I have an incredible job that really was an answer to months and months of prayer.  I do not say that lightly or in the cliché Christian way.  God honored obedience in the timing of this and I am still beyond thankful to be working where I do and with the people I get to interact with daily.  There are often times I find myself praying with different employees throughout a week.  A few months ago, my boss said, "Jenny, this is your mission field."  Wow.  She is right.  God has me here for a reason and I'm glad.  There are opportunities here that are definitely of Him with the interactions I have with people during tough medical situations, losses, births, retirement and pretty much all things in between.  I can't imagine not serving here now. 

It's not just work though.  God had me step up to leading a ladies life group and I was finally obedient.  A buddy of mine said, "uh, it's about time."  Leadership scares me because there's a fear of failure that comes with it.  But, one thing God has reminded me of is that there's nothing I've done that will lessen the power of The Cross and His redemption.  Thank God!  These ladies are such a delight and I'm loving the time to get to know their hearts and walk through this crazy life with them.  Who knew there were women out there of all ages/stages that were just as sassy as me?  ;)
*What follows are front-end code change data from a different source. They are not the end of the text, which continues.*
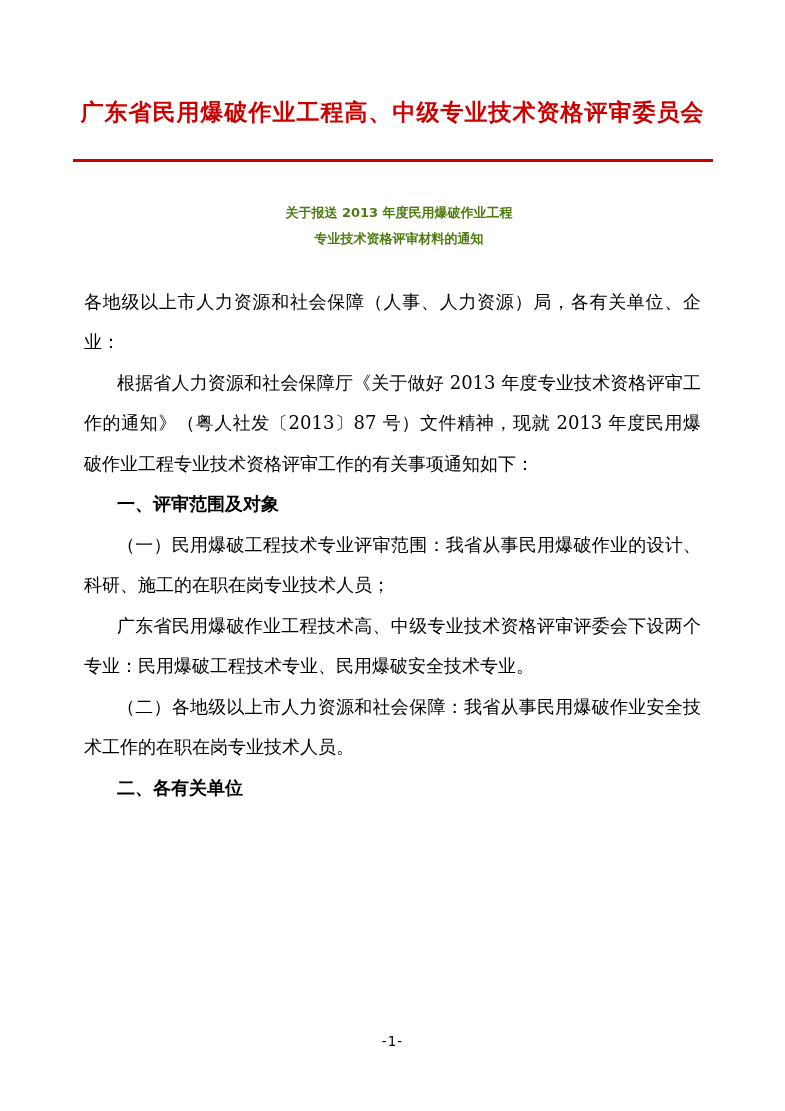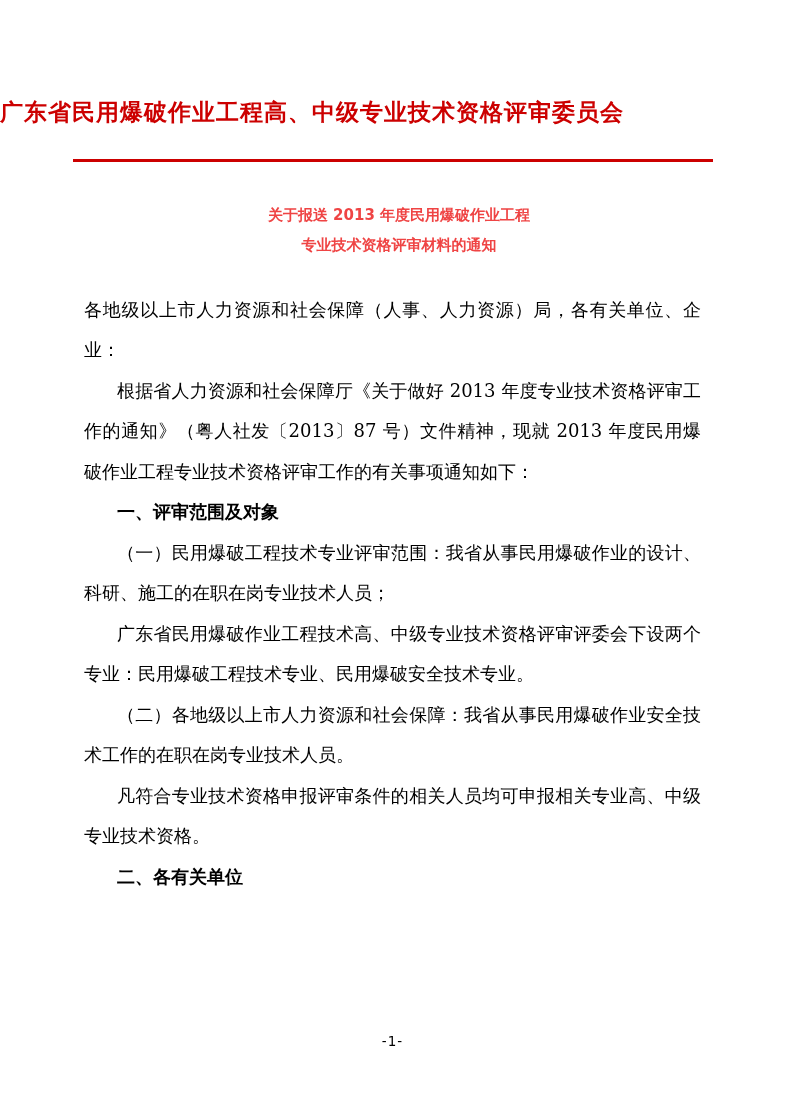"广东省民用爆破作业工程高、中级专业技术资格评审委员会" .masthead { text-align: left -> center }
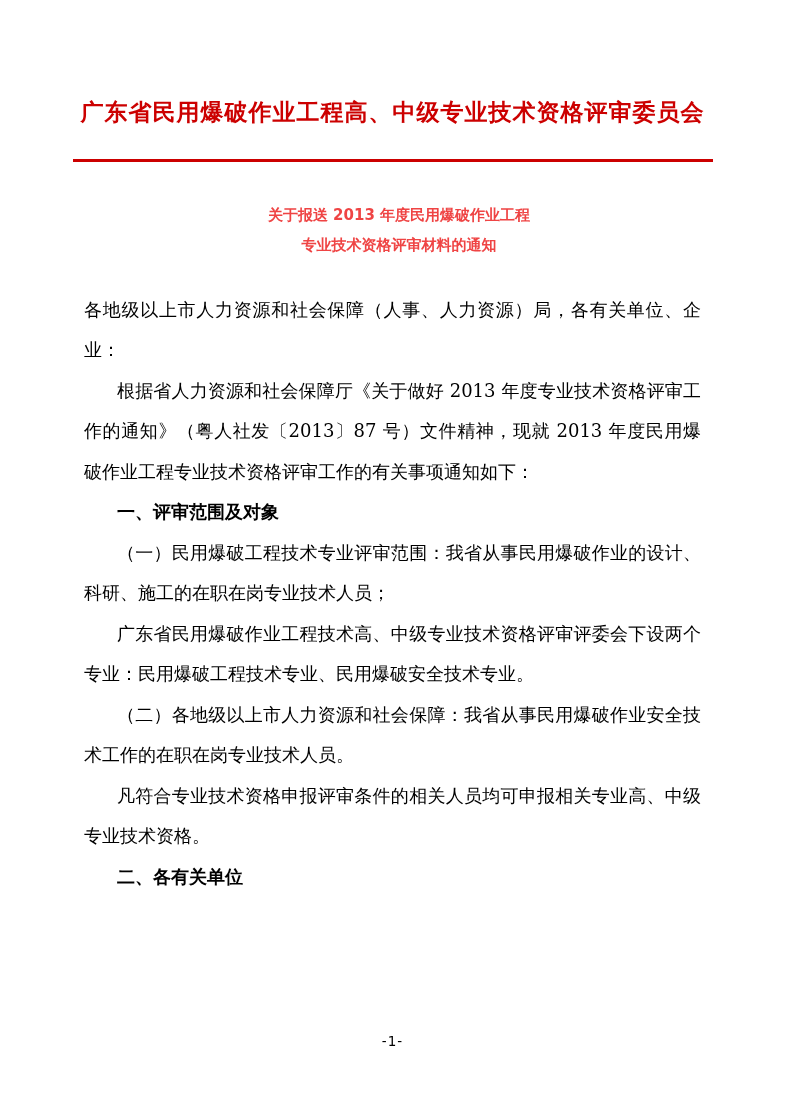"关于报送 2013 年度民用爆破作业工程" .doc-title { color: #ef4444 -> #4d7c0f; font-size: 15px -> 13px }
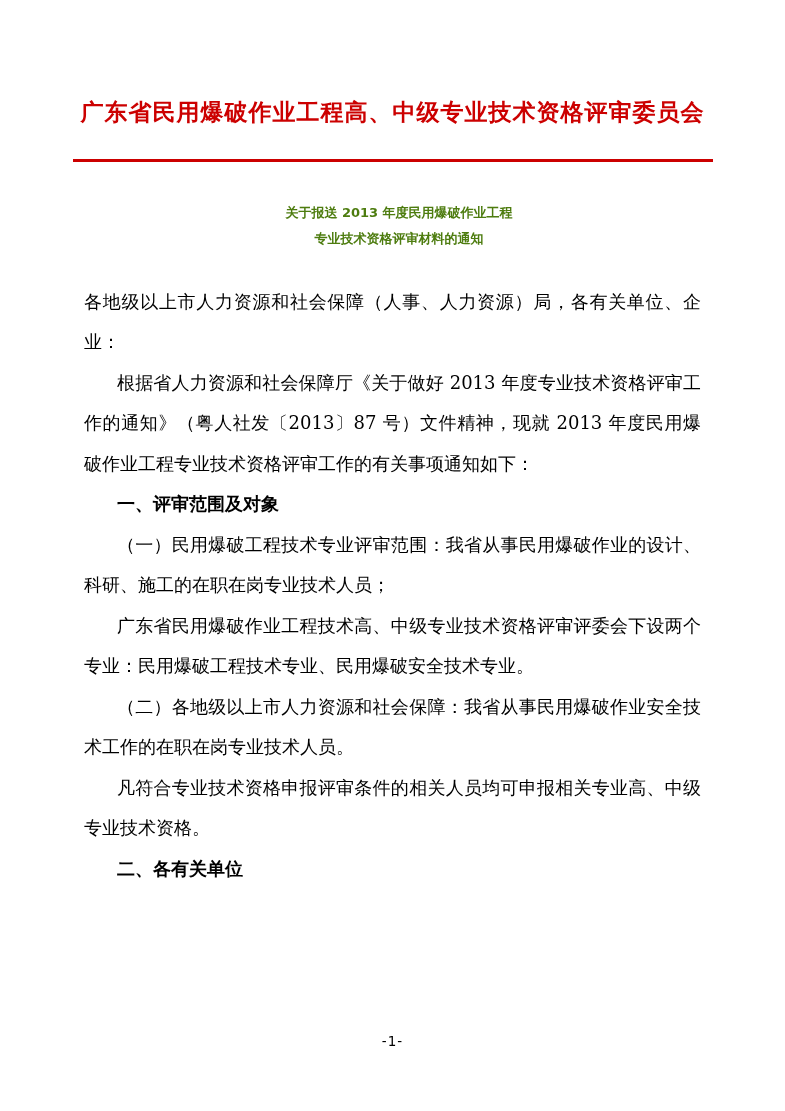"凡符合专业技术资格申报评审条件的相关人员均可申报相关专业高、中级专业技术资格。" p.para { html: <p>凡符合专业技术资格申报评审条件的相关人员均可申报相关专业高、中级专业技术资格。</p> -> none }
As for relationships, I can't imagine a more fulfilling life than the one I have.  My family is a consistent form of encouragement and spunk but then add in the friends I get to walk through life with daily and I almost can't handle the fun.  There are too many things to name here but this year has held a whirlwind of memories.  The Disney Half Marathon, my 30th birthday celebration (one heck of a party), NYC with the family and the daily laughter and quirks that come in between.  The text threads are hilarious, the trip planning is exciting and the accountability is something I'd never trade.  There have been people that I've met that I wouldn't have had the opportunity had I gone to Italy.  Seeing friends get married and have babies has been such a delight and worth it, even on the hard days.  I'll be honest and say that I'm excited about the last month or so and am waiting with expectancy of the months to come. 

I still have my melt down moments and tantrums about things, it happens.  But I also still have the grace and goodness of a God that loves me at even my worst of times.  It boils down to letting others see Jesus in our lives because without Him, there's no purpose.  It's knowing that even when things are good, He's still better and more fulfilling than even thing things I've wanted all my life.  All in all, I'm glad He didn't let me leave because while 30 started out incredible, it's going to get better!